- Один?
- Почему один? Ты пойдешь со мной.
- Я? Как я?
- Так сказал Чхартишвили.
- Он сам назвал меня?
- Нет, тебя назвал я. Он разрешил.
- А... Почему именно я, уважаемый Али?
- Ты нравишься мне... Хочу научить тебя своему ремеслу... К двенадцати часам будь готов... До свидания!
- Спасибо, уважаемый Али!
Али Хорава выбил трубку, медленно спустился по бетонным ступенькам, зашагал вдоль берега.
Мы плывем по светлой полосе, проложенной лучом прожектора на море. Я сижу на корме, у мотора, Али Хорава - на носу, спиной ко мне. Море чуть колышется, и брызги воды приятно освежают мне лицо. Рыба играет в свете прожектора. Иногда она подпрыгивает высоко, мелькает в воздухе серебристое ее тело и тотчас же со шлепком падает в воду.
По знаку Али Хорава я выключил мотор. Лодка по инерции проплыла несколько метров, потом остановилась и мерно заколыхалась. Луч прожектора переместился куда-то вглубь. Али Хорава развернул сверток, разложил на дне лодки жареную ставриду, мчади, бутылку водки.
- Подкрепимся, - предложил он.
- Может, после, уважаемый Али? Половим пока... - сказал я.
- Ловить еще рано, - ответил он, - рыба, пойдет к рассвету...
Он наполнил водкой крохотный рог, молча выпил, потом налил мне, затем закусил хвостом ставриды.
Я выпил так же молча и тоже закусил ставридой, - Значит, уходишь из армии? - спросил он.
- У хожу t уважаемый Али!
- Рад, говоришь?
- Рад, конечно... Но, с другой стороны, жаль расставаться...
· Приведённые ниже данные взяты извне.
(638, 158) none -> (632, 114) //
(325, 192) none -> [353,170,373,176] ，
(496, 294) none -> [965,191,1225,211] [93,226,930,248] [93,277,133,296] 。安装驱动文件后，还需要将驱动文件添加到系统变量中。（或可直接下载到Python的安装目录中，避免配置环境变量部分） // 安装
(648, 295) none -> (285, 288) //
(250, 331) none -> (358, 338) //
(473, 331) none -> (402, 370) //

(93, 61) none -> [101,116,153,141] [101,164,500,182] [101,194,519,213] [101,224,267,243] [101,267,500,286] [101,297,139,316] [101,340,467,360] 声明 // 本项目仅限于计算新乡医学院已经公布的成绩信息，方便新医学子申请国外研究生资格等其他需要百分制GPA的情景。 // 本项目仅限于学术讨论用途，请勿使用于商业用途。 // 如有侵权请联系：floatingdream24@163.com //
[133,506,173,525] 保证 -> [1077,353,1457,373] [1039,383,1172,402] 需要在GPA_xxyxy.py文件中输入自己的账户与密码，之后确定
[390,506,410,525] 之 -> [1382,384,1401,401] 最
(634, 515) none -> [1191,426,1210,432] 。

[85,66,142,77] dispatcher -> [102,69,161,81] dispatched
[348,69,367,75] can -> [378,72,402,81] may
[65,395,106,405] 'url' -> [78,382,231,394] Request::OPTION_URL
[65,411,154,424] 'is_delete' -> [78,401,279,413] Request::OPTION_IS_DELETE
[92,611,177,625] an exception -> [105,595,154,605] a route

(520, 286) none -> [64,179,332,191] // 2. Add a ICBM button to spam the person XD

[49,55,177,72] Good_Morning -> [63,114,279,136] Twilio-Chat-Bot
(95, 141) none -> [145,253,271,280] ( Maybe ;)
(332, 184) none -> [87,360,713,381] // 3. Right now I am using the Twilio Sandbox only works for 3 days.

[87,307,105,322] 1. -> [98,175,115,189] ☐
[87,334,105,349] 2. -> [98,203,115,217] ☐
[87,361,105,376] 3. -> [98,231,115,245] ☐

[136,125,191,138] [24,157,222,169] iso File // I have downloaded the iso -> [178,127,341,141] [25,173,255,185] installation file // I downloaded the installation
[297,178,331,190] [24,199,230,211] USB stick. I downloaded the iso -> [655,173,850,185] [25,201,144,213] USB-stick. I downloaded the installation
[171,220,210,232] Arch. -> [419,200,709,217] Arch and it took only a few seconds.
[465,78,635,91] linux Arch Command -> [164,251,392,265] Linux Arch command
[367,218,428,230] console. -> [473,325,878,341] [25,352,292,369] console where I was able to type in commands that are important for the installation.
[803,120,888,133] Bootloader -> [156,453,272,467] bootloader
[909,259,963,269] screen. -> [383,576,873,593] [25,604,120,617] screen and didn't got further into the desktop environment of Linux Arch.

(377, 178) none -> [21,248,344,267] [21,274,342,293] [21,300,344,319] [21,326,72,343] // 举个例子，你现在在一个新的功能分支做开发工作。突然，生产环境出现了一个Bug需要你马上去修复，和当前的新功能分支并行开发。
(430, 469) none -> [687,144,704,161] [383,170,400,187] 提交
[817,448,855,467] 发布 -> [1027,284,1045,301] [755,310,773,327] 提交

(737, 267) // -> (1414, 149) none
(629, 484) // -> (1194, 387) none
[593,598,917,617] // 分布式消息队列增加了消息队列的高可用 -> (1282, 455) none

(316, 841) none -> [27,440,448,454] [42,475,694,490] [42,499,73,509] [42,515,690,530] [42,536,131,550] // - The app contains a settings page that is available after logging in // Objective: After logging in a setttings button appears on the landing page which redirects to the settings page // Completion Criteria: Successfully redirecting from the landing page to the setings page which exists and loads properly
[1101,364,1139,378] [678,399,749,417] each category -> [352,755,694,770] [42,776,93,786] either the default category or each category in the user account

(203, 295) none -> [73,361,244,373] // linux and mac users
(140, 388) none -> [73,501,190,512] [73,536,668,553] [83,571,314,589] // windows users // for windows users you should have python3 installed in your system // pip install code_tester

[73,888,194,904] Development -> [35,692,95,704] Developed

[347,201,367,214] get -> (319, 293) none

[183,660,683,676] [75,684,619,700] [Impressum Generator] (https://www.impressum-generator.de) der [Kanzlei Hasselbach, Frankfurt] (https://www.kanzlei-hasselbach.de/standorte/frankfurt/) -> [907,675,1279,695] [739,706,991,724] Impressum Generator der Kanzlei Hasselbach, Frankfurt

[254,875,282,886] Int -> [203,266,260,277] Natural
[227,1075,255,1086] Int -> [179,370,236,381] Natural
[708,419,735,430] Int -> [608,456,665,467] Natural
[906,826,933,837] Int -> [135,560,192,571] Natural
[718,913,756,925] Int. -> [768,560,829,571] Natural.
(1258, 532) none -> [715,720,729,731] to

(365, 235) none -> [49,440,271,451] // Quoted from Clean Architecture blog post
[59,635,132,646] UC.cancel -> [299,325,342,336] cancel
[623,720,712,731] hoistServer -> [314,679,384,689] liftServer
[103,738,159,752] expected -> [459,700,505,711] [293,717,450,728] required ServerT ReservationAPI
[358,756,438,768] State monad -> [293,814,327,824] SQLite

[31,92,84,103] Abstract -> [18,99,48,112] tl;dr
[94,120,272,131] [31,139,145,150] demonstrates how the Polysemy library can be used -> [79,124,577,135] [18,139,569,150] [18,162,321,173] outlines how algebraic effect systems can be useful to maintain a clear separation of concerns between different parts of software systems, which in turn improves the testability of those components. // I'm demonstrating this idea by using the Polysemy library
- С кем это тебе расставаться жаль?
- Да так... Вообще... Привык я здесь ко всему. Трудно будет забыть...
- Что забыть?
Как вам ответить, Али Хорава?.. Разве сможет Автандил Джакели забыть бессонные ночи и веселые дни, проведенные здесь за эти два года? Сможет ли забыть Щербину, Пархоменко, Чхартишвили? Или ту красивую девушку учительскую жену Мевнунэ? Или дом на чужой стороне, сгоревший в ту страшную ночь? Или его самого - доброго мудрого старика Али Хорава? Или... Феридэ?.. Как вам объяснить все это, уважаемый Али? Да и зачем вам знать об этом?..
- Вообще - все... Два года не так просто забыть, - повторил я.
Али Хорава выпил еще и снова налил мне. Я быстро проглотил водку - мне почему-то захотелось напиться...
- А сколько тебе лет, сынок? - спросил он неожиданно.
- Скоро двадцать.
- Двадцать лет - это немало! - сказал он и стал набивать трубку. - Но ты мне не ответил: с чем тебе жаль расстаться?
Али Хорава поднял голову и пристально взглянул на меня. Освещенное луной его худое, испещренное глубокими бороздами лицо напоминало каменное изваяние.
В глазах старика угадывалась какая-то невысказанная мысль.